It is a far cry from these methods of to-day to the letters of a century ago, yet in these letters, with their excessive use of italics, we find an expression of exactly the same spirit. It is one which cannot be content with a plain statement; it must underline and italicise. Unwilling merely to present the materials and allow the reader to form his own judgment upon them, it insists upon large capitals for that which itself desires to be thought important. This is equivalent to a confession of weakness on the part of the letter-writer no less than on that of the advertiser. For if the case to be put had intrinsic truth on its side, or the article advertised intrinsic merit, there would be no need to do more than point these out. No emphasis, headlines, large

letters, or underlining would be required, for the reader, being brought face to face with truth, would naturally perceive it for himself.
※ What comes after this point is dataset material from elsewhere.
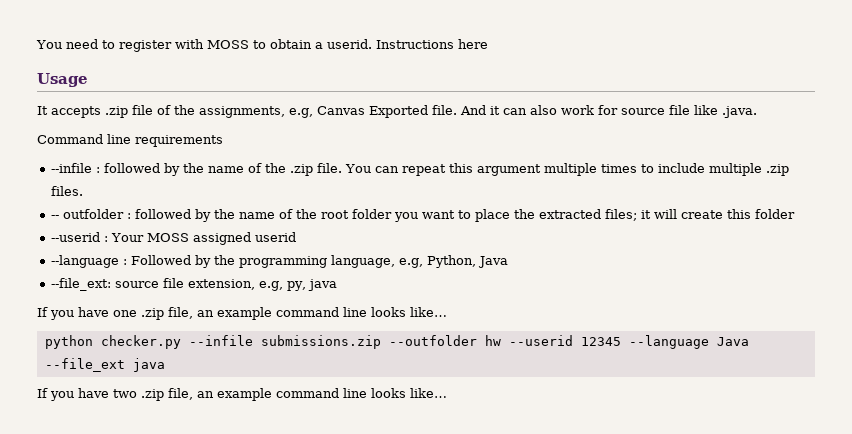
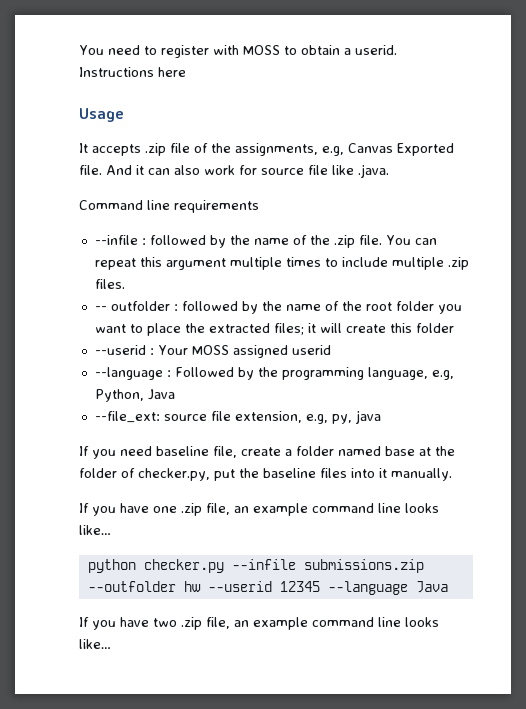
(338, 285) none -> [79,446,455,459] [79,468,452,481] // If you need baseline file, create a folder named base at the folder of checker.py, put the baseline files into it manually.
[44,358,165,372] --file_ext java -> (448, 587) none

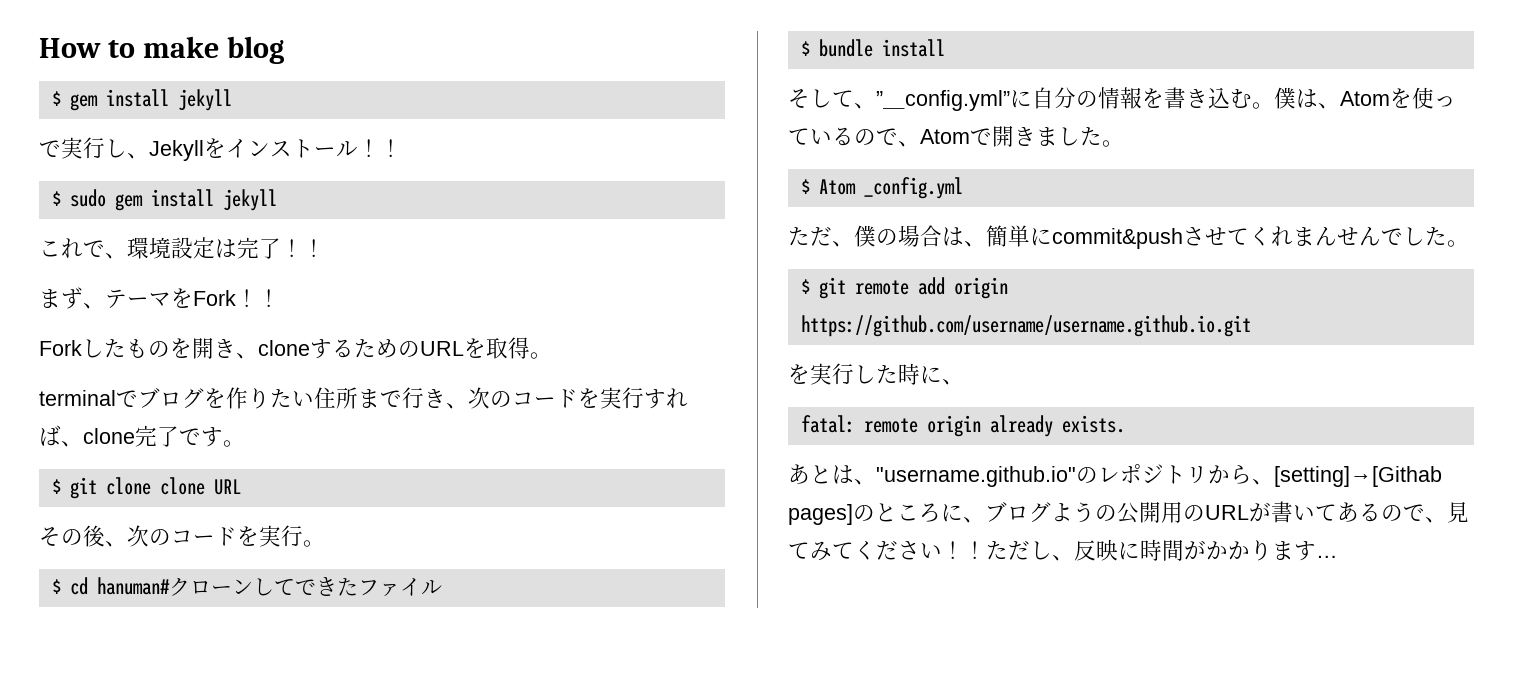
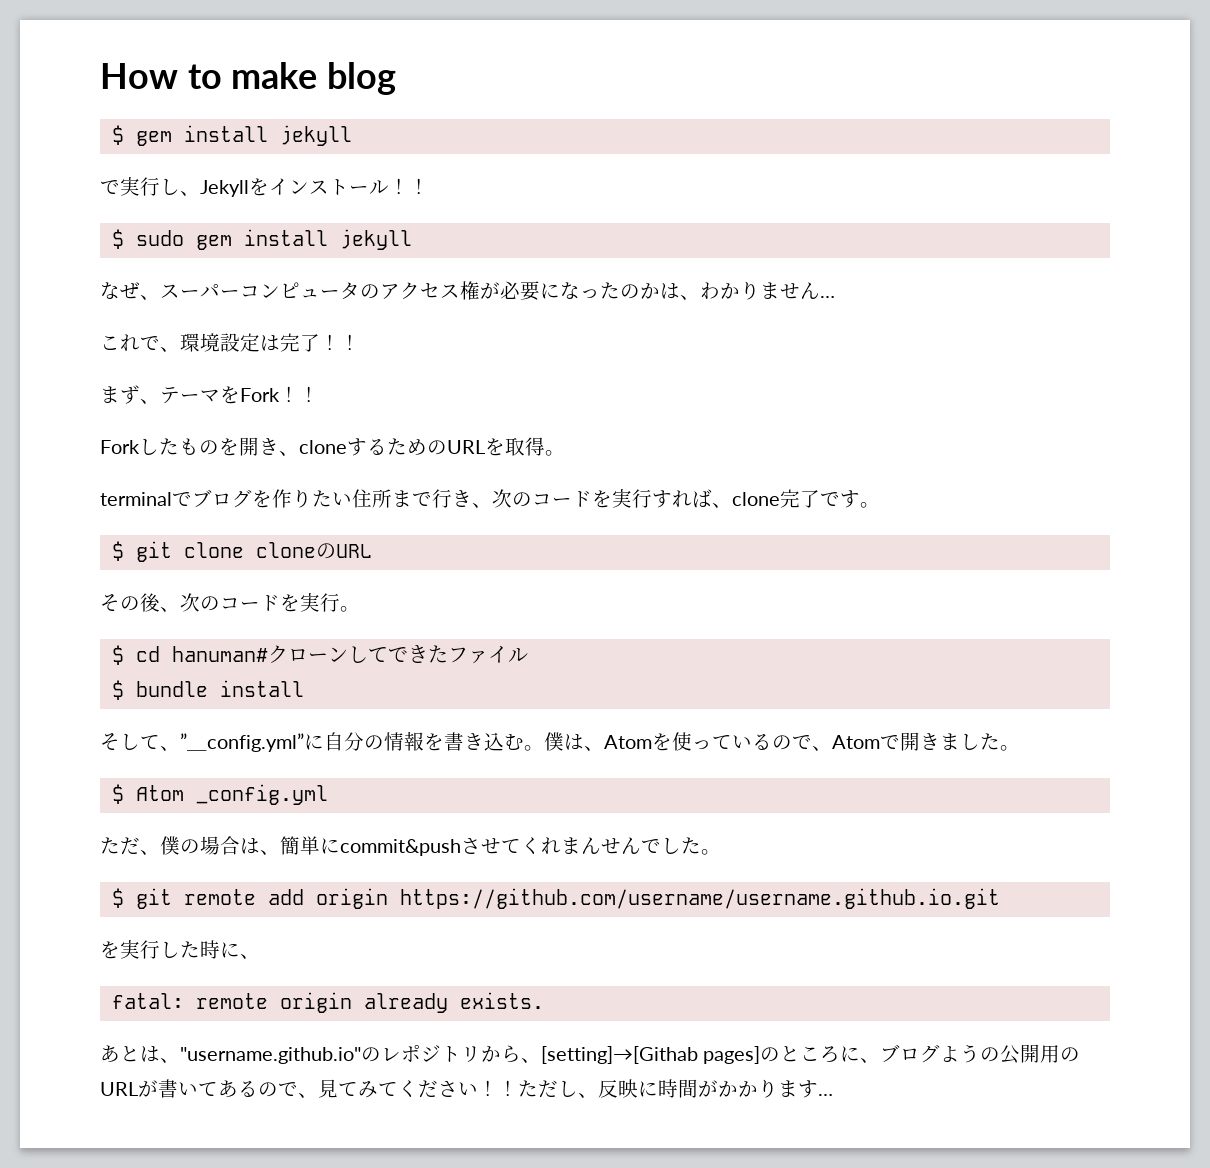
(277, 200) none -> [100,281,835,301] // なぜ、スーパーコンピュータのアクセス権が必要になったのかは、わかりません…
(205, 486) none -> [315,543,336,559] の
It is when we are doubtful about the strength of our case that we begin to shout about it; it is then, as Sir James Barrie has pointed out, that we underline our statements by such a phrase as 'The fact is.'

In the matter of the misuse of italics women are supposed to be the worst offenders; but if this form of literary vice is a failing especially female there must be set over against it on the male side the habit of booming. Men of all ages and professions love to boom; the practice gives them a sense of that superiority of the senior sex which the daughters of Eve are at times unwilling to allow. The father of the family who, with back to the fire, declaims thunderously upon the frivolities of his son; the preacher who, crashing his fist on the desk before him, bawls out some anæmic platitude; the politician who by mere force of sound communicates to his hearers his frenzy over some trivial matter, all these enjoy themselves immensely in the exercise of the ancient and hereditary masculine pursuit of booming or roaring. It matters not that what they roar about is untrue, obvious, or unimportant; their pleasure is in sound, not in sense. They love to administer the 'punch' acoustically, to crush the minds of their audience under an avalanche of noise. Thunder is all very well if used sparingly and by one who understands it; many of the poets rely on the thunder of words for their effects. There is a kind of subdued rumble which runs like an undertone through the poetry of Browning and gives it a peculiar fascination. Vergil, too, knew well the value of thunder:

Sequar atris ignibus absens;

Et cum frigida mors anima seduxerit artus

Omnibus umbra locis adero. Dabis improbe pœnas.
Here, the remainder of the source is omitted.